**Required work**
Lines from the one holding "part of credit" through the end of the entries, inclusive, form the whole output; reproduce them exactly and omit pictures.

============

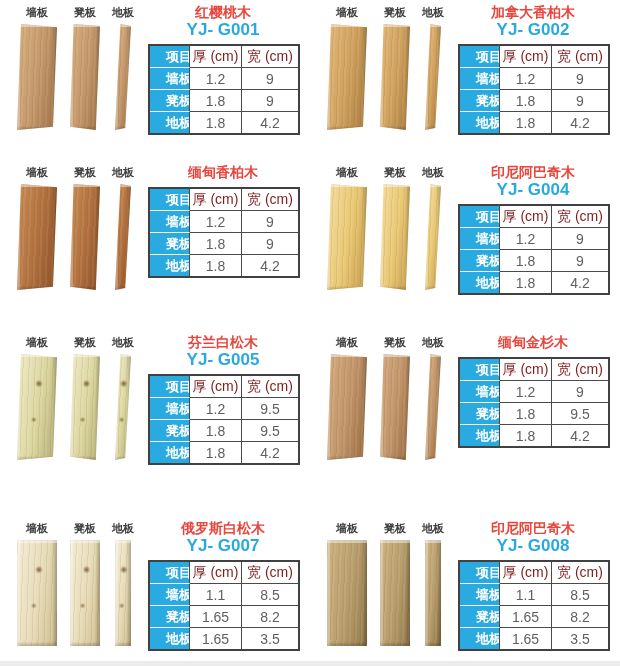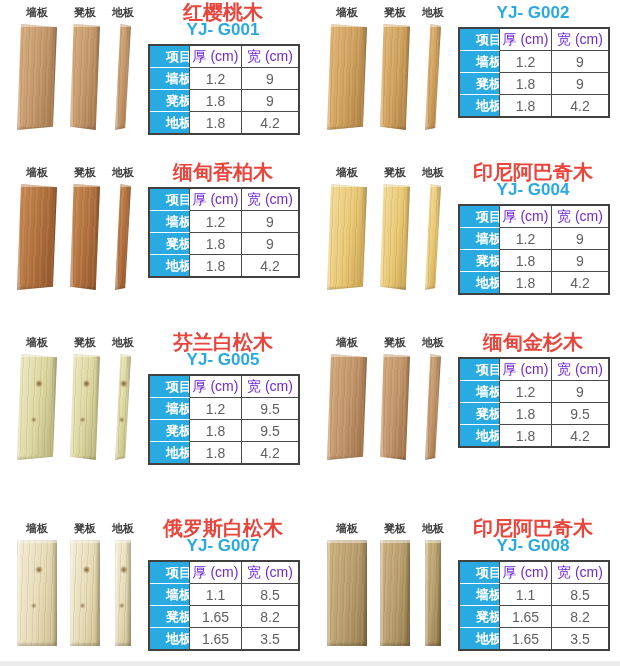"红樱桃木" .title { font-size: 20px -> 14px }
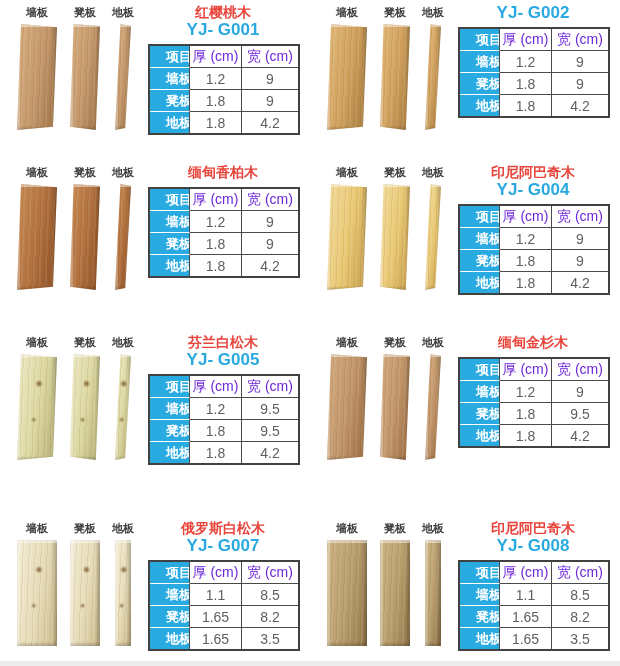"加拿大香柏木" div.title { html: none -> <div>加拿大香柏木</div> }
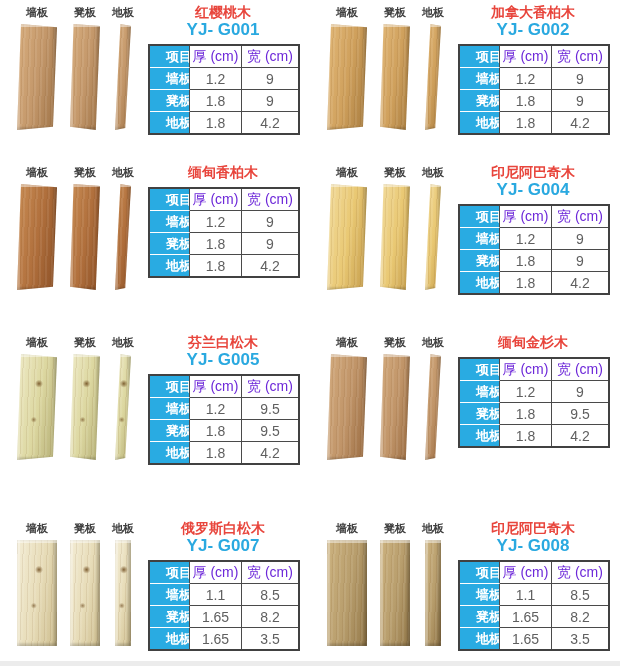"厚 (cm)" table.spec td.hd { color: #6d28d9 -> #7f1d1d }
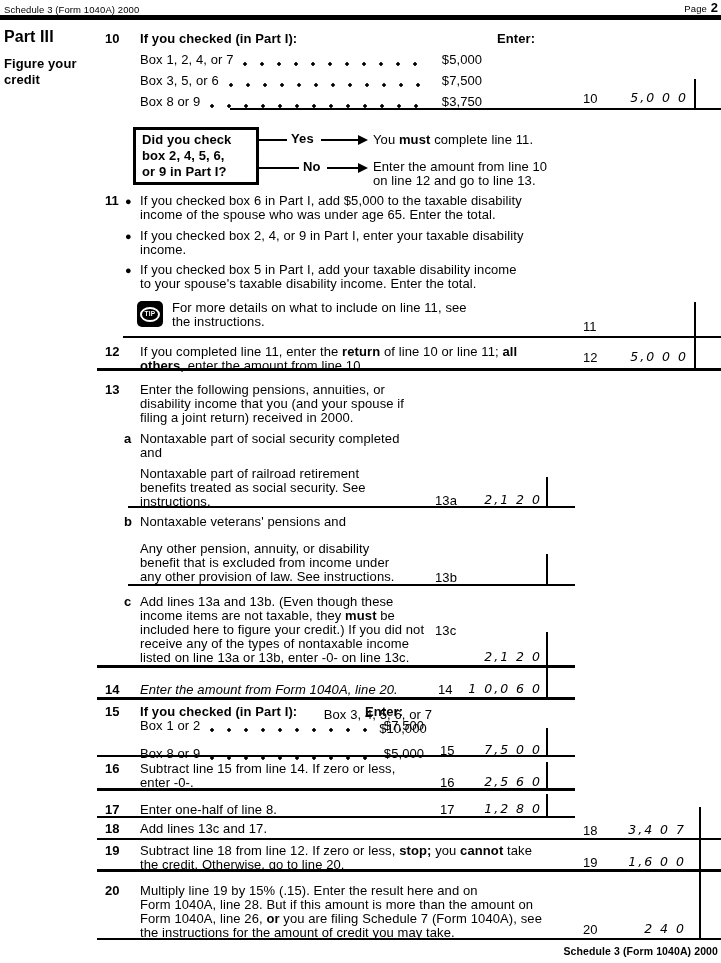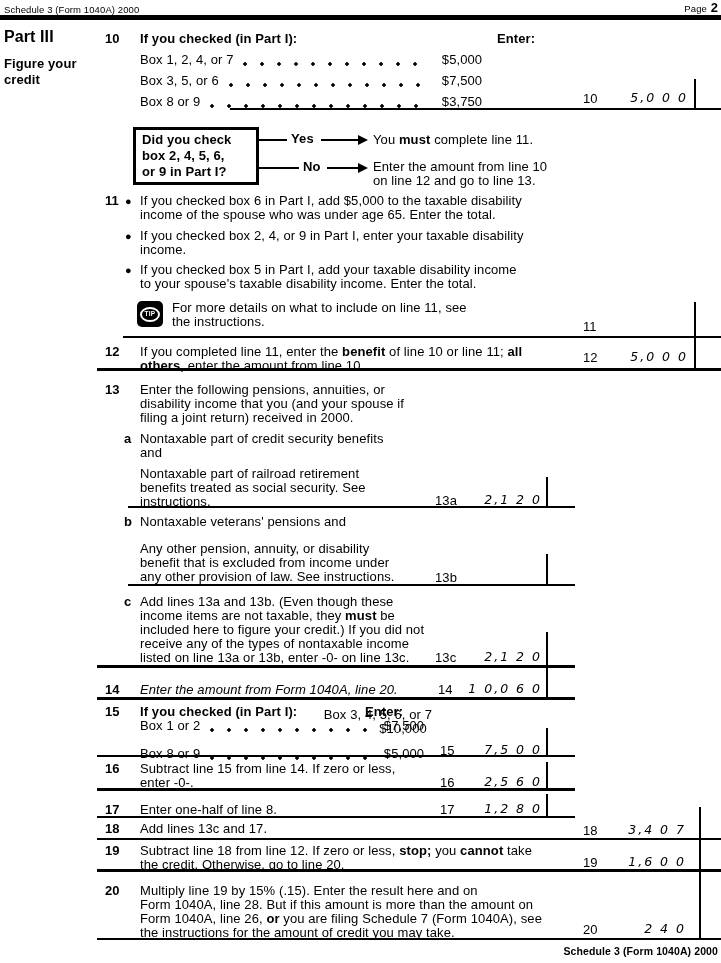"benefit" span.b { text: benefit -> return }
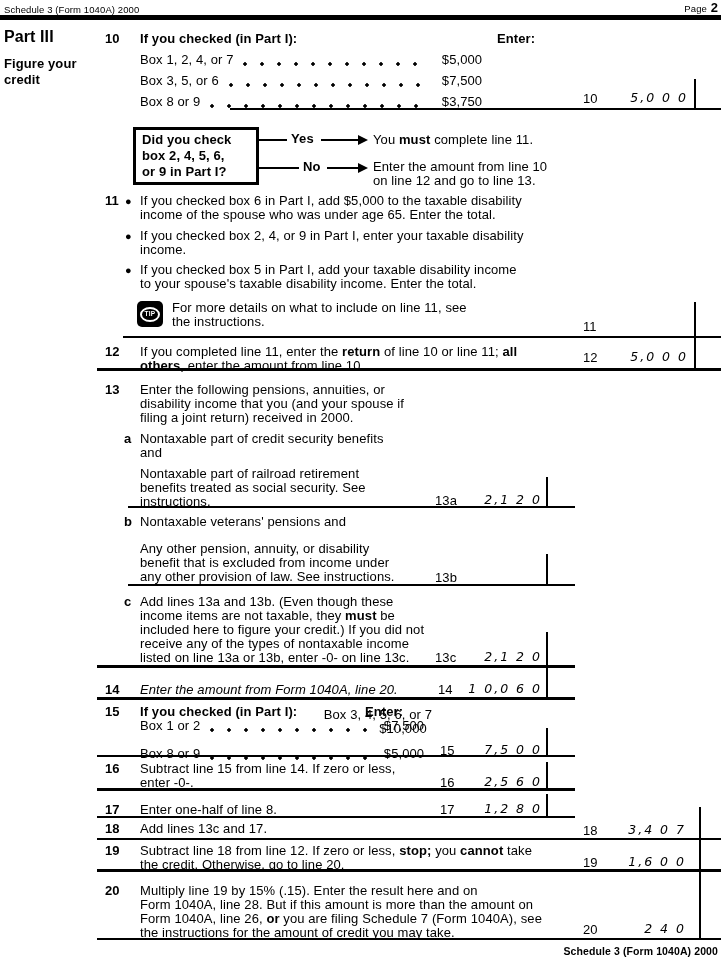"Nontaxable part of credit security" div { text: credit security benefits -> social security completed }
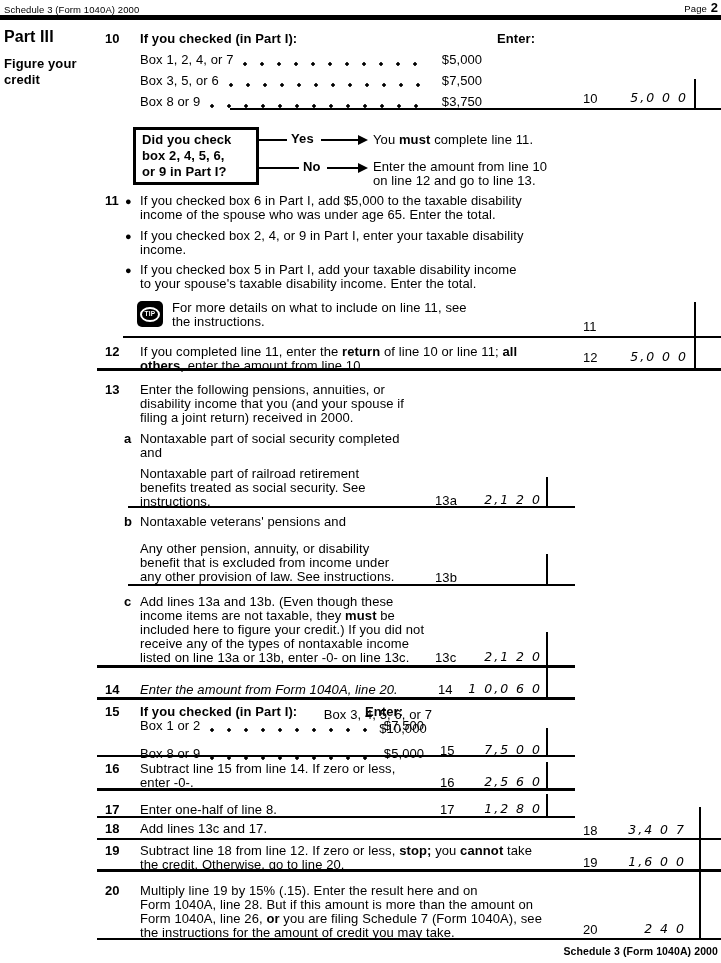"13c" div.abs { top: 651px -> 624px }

============

**Exercise solution**
"Nontaxable part of credit security" div { text: credit security benefits -> social security completed }
"13c" div.abs { top: 651px -> 624px }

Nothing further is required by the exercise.